Going by my buy% stats, you'd expect me to say Explorer is one of the worst. But Explorer is a card I know I overlook, and it can be useful on bad BM boards. So I grudgingly admit it's better than Sab and Counting House among $5s, and doesn't belong in the discussion here. And neither do any of the $2 or $3 cards. Even Duchess and Develop have their uses, and Chancellor is much better than its reputation. (Duchess is a great opening with Lab, for instance, and is good as a free pickup in green-card-rush games; Develop is tricky and narrow but even bad trashing is sometimes better than no trashing, and it can be a great backdoor into Grand Market and stuff like that; Chancellor rocks the house whenever Familiar or Stash are around, and sometimes well there just aren't better terminals.)

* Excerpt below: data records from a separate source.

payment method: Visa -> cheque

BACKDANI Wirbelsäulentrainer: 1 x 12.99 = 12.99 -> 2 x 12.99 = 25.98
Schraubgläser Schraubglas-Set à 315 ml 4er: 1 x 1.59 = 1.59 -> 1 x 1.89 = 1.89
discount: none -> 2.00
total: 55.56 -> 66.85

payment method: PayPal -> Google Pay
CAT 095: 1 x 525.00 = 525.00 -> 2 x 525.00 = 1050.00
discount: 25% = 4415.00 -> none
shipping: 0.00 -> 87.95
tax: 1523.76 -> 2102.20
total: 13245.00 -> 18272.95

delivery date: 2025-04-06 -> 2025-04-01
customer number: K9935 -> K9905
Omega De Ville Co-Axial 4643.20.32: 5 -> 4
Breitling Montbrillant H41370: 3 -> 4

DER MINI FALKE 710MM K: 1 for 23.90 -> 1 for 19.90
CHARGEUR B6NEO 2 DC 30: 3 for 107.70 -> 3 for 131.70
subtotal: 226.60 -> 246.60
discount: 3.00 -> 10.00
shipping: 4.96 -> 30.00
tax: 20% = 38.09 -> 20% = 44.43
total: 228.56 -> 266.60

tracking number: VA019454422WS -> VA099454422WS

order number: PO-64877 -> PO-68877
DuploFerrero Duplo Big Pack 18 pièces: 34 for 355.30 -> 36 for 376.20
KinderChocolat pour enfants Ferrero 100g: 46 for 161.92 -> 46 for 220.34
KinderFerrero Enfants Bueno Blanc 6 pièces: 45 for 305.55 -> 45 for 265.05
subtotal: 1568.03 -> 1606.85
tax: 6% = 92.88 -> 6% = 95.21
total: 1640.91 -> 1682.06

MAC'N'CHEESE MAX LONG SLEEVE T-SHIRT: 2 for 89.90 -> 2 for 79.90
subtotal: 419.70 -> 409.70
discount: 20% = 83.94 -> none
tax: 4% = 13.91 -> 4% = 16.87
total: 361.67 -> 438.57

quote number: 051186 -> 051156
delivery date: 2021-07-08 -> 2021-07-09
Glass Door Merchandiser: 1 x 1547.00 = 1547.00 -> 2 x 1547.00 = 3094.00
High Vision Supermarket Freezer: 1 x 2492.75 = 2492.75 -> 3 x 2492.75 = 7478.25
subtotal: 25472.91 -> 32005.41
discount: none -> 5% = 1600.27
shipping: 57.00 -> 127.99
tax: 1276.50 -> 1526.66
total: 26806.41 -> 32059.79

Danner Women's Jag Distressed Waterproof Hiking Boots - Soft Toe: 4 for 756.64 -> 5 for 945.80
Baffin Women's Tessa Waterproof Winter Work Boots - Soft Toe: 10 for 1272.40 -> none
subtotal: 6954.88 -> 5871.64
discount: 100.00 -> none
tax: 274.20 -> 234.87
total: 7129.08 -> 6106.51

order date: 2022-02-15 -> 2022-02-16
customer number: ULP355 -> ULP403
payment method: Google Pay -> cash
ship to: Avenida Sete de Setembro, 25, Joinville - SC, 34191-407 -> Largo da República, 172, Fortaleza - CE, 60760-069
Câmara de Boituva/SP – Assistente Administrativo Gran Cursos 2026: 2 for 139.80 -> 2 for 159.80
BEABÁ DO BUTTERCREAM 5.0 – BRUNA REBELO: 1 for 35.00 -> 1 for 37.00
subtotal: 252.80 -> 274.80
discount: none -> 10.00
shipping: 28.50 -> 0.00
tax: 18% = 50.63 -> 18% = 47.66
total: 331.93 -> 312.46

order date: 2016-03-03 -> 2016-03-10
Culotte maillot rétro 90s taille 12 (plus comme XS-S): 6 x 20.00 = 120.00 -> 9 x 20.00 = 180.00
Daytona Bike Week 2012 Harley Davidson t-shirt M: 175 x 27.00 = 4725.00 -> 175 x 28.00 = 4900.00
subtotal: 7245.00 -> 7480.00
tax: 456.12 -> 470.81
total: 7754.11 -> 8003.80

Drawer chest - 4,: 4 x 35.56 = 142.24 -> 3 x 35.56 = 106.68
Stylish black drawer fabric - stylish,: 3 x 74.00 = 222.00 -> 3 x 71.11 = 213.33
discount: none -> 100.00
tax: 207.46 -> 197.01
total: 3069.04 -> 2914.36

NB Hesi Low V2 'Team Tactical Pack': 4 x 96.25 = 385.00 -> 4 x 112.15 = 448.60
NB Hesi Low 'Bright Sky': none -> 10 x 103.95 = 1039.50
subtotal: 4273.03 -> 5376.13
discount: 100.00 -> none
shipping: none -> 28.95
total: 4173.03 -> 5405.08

If you had to press me for a good #2 choice after Thief, I'd probably go with Adventurer or Counting House. Scout provides infintesimal value most of the time, but since it's a non-terminal it gets bought too often (say, near the end of Vineyards games); Adventurer and Counting House are expensive terminals that require incredibly specific (and normally awful) situations in which to shine. Saboteur is probably worse than them more often, and its win rate is also worse given that it is mostly a desperation buy, but the 2 percent of games where it can go nuts with King's Court and/or Minion disqualify it. Noble Brigand has my worst win rate and I buy it second-least, but it's close enough to a "strictly better Thief" that it's disqualified. I guess Adventurer has to be my #2, because jeez it costs $6. Counting House and Scout at least have other cards which cost the same and are just as bad, but Adventurer is simply without peer.